Source data section start
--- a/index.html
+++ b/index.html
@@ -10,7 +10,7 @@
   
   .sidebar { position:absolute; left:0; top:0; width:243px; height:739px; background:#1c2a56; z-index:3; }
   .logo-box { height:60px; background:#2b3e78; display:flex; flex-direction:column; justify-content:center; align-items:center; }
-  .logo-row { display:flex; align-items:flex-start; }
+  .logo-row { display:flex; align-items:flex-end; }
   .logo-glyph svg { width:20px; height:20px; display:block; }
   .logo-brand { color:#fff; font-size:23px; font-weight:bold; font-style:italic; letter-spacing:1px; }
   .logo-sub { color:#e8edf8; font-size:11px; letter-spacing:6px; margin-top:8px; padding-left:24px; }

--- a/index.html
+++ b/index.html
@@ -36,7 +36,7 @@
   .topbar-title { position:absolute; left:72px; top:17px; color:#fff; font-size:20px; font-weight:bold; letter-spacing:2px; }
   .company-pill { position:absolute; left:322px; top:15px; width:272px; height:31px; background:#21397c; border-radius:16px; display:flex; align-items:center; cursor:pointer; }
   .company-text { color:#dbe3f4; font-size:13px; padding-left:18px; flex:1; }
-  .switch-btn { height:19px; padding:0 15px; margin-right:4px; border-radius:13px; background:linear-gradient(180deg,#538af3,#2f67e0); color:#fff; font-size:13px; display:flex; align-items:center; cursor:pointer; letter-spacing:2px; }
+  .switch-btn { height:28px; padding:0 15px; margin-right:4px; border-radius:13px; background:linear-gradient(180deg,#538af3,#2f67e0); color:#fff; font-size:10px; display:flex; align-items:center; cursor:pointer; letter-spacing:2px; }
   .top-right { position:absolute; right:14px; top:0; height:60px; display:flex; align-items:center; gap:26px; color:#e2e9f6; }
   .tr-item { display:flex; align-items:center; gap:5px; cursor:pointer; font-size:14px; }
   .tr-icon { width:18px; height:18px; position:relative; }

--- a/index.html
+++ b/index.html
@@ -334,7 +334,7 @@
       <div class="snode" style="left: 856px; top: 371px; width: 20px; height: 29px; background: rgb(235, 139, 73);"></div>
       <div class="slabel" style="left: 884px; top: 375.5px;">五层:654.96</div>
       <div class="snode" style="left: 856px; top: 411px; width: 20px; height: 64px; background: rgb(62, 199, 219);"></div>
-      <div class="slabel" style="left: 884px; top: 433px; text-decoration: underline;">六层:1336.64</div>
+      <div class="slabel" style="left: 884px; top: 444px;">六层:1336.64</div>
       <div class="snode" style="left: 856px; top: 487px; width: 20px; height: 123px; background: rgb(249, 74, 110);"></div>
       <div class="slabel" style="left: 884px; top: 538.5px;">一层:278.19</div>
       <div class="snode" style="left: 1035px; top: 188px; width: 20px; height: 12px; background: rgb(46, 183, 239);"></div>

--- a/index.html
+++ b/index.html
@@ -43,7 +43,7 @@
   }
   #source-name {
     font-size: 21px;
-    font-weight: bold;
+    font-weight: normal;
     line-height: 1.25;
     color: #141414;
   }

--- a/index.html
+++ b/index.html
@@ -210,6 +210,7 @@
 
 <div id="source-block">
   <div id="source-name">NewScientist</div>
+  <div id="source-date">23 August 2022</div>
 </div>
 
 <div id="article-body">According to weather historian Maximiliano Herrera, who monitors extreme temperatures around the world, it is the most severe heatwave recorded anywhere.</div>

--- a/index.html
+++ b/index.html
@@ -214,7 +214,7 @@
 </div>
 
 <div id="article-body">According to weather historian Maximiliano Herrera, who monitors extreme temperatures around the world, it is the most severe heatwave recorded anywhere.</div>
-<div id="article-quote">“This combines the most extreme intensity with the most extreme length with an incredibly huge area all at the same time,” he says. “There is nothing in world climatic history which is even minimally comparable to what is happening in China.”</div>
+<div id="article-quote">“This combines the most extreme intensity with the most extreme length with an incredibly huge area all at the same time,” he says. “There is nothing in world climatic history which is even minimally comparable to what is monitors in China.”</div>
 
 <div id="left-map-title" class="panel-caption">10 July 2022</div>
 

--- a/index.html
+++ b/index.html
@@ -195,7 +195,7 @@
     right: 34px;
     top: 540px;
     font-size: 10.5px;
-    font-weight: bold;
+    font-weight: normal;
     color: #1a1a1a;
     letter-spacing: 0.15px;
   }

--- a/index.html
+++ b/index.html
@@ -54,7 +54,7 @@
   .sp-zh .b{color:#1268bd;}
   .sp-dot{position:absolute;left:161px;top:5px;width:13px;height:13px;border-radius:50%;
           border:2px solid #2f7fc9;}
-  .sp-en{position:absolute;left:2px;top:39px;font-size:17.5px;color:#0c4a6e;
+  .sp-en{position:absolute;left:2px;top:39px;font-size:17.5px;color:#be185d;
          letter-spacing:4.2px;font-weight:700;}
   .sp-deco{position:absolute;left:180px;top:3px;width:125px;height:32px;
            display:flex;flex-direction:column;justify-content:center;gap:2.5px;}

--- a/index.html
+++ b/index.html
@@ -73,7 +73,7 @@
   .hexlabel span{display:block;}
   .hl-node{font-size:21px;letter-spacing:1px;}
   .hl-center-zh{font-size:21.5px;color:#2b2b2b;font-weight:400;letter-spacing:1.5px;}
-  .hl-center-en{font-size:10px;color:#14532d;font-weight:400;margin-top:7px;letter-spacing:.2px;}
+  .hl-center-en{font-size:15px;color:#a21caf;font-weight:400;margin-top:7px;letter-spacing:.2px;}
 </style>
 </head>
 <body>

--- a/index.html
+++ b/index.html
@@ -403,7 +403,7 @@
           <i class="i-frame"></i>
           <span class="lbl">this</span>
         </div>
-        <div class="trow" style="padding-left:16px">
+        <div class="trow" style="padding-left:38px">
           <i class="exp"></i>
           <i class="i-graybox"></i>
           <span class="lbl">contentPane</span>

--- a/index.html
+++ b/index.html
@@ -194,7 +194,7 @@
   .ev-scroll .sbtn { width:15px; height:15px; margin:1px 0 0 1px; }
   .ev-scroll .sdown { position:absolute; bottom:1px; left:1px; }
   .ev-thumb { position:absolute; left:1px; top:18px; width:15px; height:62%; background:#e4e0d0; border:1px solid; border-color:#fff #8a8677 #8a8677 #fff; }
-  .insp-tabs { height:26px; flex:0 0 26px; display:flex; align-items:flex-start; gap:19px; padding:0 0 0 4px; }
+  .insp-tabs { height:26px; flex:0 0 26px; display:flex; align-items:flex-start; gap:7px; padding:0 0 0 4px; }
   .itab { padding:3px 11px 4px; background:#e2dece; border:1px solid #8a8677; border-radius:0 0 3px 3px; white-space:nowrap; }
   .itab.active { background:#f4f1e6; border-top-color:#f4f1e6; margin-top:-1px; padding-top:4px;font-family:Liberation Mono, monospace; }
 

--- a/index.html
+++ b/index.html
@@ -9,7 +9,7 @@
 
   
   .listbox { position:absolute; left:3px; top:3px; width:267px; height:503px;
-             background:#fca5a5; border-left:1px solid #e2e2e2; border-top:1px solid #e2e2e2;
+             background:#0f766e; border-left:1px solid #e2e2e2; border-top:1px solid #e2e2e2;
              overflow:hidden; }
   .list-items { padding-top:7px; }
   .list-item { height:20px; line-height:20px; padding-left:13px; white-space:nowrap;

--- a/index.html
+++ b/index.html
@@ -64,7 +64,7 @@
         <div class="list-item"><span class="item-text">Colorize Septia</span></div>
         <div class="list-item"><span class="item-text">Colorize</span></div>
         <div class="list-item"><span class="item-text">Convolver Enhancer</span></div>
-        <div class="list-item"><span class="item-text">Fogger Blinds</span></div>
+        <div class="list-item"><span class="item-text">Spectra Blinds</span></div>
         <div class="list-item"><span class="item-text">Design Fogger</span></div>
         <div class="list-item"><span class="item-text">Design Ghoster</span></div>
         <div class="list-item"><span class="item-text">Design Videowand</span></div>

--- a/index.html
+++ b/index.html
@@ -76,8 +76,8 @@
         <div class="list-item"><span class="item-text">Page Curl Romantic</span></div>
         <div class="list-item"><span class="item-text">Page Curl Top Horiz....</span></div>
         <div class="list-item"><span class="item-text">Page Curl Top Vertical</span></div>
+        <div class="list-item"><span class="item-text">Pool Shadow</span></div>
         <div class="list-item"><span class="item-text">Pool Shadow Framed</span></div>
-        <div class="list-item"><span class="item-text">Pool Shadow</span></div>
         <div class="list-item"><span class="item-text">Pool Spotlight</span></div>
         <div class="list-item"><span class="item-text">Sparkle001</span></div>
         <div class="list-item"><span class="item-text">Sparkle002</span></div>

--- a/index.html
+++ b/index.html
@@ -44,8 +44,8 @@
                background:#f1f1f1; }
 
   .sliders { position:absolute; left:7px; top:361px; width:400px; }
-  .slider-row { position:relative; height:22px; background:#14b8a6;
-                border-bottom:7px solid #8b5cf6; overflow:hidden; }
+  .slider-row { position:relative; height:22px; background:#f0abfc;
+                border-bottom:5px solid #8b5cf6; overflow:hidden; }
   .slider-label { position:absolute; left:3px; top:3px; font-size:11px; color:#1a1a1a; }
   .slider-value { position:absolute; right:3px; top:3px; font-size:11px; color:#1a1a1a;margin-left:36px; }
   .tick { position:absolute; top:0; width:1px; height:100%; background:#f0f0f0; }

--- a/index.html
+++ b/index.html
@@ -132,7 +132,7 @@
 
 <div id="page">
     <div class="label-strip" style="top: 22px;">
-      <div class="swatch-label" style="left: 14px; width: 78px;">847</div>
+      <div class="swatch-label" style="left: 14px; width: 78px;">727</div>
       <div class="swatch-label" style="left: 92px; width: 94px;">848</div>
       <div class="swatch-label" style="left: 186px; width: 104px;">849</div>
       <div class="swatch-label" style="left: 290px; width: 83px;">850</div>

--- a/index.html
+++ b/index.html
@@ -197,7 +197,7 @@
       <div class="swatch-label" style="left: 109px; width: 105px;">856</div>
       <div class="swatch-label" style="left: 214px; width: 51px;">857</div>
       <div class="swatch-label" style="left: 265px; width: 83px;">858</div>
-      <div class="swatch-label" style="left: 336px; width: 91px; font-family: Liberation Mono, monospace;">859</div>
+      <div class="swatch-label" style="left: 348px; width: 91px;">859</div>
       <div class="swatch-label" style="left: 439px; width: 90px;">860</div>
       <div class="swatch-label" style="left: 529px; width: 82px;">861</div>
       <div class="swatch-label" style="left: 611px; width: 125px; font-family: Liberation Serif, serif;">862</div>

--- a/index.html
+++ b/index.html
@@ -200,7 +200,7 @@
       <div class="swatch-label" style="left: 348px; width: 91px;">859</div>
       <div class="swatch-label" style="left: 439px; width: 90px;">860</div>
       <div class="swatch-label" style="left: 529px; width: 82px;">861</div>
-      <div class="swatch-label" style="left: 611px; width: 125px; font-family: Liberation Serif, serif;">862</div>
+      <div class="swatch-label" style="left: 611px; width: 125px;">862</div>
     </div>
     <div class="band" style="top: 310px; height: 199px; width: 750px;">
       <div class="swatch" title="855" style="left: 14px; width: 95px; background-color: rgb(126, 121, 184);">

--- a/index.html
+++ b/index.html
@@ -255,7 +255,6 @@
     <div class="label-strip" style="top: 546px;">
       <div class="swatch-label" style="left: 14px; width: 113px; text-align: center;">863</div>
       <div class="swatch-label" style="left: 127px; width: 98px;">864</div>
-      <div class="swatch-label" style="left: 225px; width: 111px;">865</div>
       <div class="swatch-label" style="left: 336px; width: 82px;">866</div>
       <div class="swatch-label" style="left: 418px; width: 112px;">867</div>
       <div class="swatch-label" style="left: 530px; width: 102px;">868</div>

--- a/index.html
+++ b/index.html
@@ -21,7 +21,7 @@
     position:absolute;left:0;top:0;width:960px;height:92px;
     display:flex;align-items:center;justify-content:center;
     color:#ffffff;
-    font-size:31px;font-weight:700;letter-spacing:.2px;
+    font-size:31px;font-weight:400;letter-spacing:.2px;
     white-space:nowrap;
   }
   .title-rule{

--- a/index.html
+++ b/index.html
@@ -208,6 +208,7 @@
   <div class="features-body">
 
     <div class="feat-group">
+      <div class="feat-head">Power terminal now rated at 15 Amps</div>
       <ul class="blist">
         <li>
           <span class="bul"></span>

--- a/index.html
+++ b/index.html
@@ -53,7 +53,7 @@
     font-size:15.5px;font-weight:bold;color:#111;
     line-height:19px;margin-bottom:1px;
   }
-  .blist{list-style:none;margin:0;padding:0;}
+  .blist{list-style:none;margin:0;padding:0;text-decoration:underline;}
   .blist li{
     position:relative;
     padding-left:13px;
Source data section end
### Task prompt:
Wherever the string "trow" appears in the entries, copy that line.

### Result below:
-        <div class="trow" style="padding-left:16px">
+        <div class="trow" style="padding-left:38px">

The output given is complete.